Category: 55758-32-2

Adding a certain compound to certain chemical reactions, such as: 55758-32-2, 6-Fluoropyridin-3-ol, can increase the reaction rate and produce products with better performance than those obtained under traditional synthetic methods. Here is a downstream synthesis route of the compound, category: pyridine-derivatives, blongs to pyridine-derivatives compound. category: pyridine-derivatives

A mixture of 6-fluoro-pyridin-3-ol (280 mg), toluene-4-sulfonic acid 3-hydroxy-3- methyl-butyl ester (721 mg), and cesium carbonate (807 mg) in N,N10 dimethylformamide (10 mL) is heated to 50 C for 2 h. The reaction mixture dilutedwith water and extracted with ethyl acetate. The combined extracts are dried overMgSO4 and concentrated in vacuo. The residue is chromatographed on silica gel(cyclohexane/ethyl acetate 70:30) to give the title compound. LC (method 5): tR =0.81 mm; Mass spectrum (ESl): mlz = 200 [M+H].

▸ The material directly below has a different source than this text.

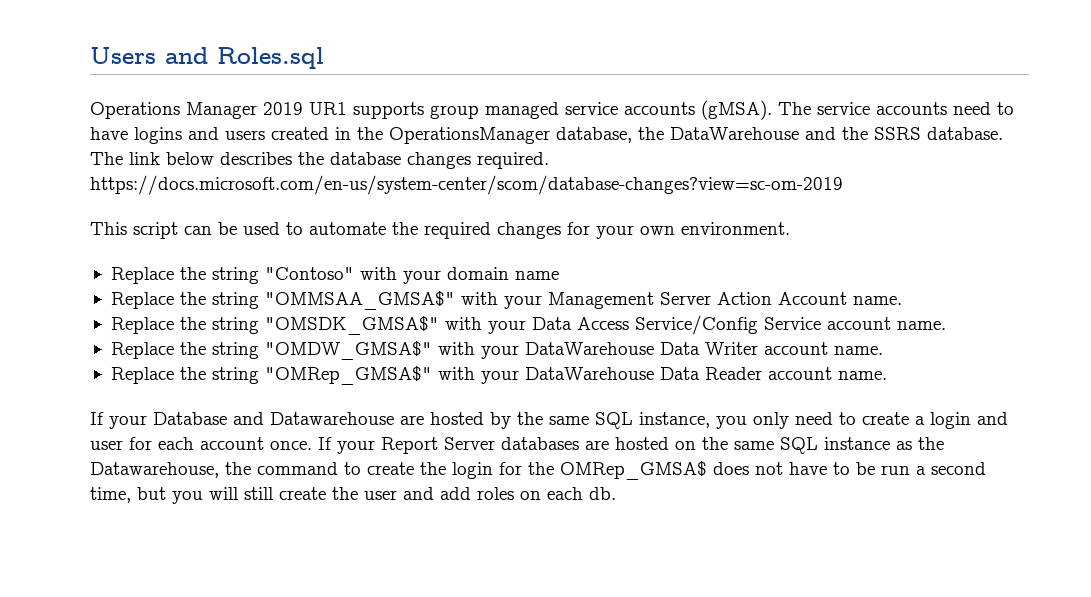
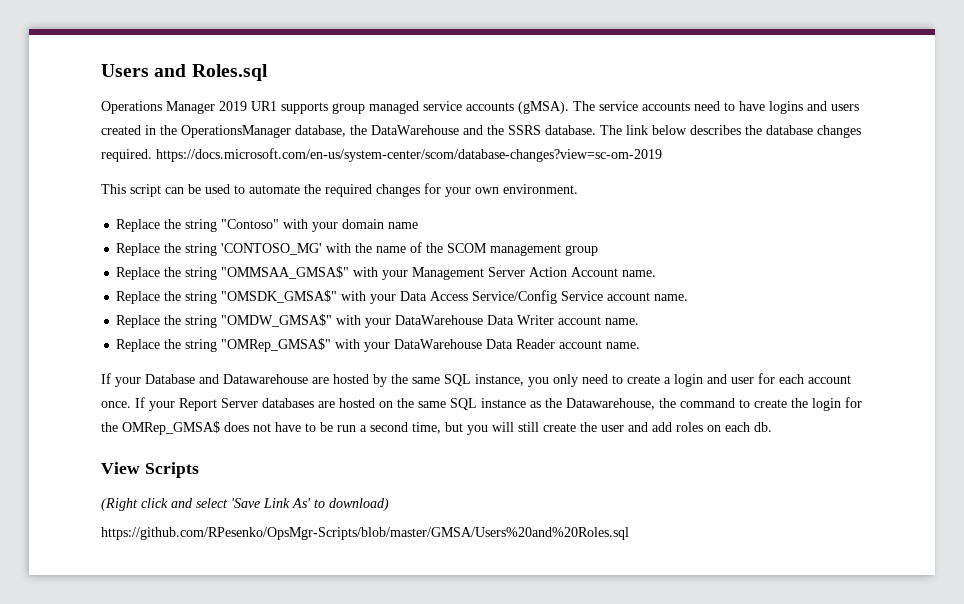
(559, 275) none -> [116,242,599,256] // Replace the string 'CONTOSO_MG' with the name of the SCOM management group
(616, 493) none -> [101,462,199,478] [101,498,389,511] [101,527,629,540] // View Scripts // (Right click and select 'Save Link As' to download) // https://github.com/RPesenko/OpsMgr-Scripts/blob/master/GMSA/Users%20and%20Roles.sql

The synthetic route of 55758-32-2 has been constantly updated, and we look forward to future research findings.

Reference:
Patent; BOEHRINGER INGELHEIM INTERNATIONAL GMBH; ECKHARDT, Matthias; FRATTINI, Sara; LANGKOPF, Elke; WAGNER, Holger; WO2014/86712; (2014); A1;,
Pyridine – Wikipedia,
Pyridine | C5H5N – PubChem

Related Products of 55758-32-2, Researchers who often do experiments know that organic synthesis is a process of preparing more complex target molecules from simple raw materials through one or more chemical reactions. Generally, it requires fewer steps,and cheap raw materials. 55758-32-2, name is 6-Fluoropyridin-3-ol. A new synthetic method of this compound is introduced below.

To a 0 0C suspension Of Cs2COs (18.73 g, 57.48 mmol) in 150 mL DMF was added 6-fluoropyridin-3- ol (5.0 g, 44.21 mmol). The cloudy brown mixture was stirred for 15 minutes, then 1-bromo- 2-methoxyethane (6.232 mL, 66.32 mmol) was added. The reaction mixture was heated in a 110 0C sand bath and stirred for 17 hours, after which it was cooled to ambient temperature and the DMF was removed in vacuo. The resulting residue was combined with saturated NH4Cl and the mixture was extracted with DCM. The combined extracts were dried (Na2SO4), filtered, and concentrated. The crude material was purified on silica gel (5-50% ethyl acetate in hexanes gradient) to give the desired product (7.00 g, 92.50 % yield) as a clear, colorless oil.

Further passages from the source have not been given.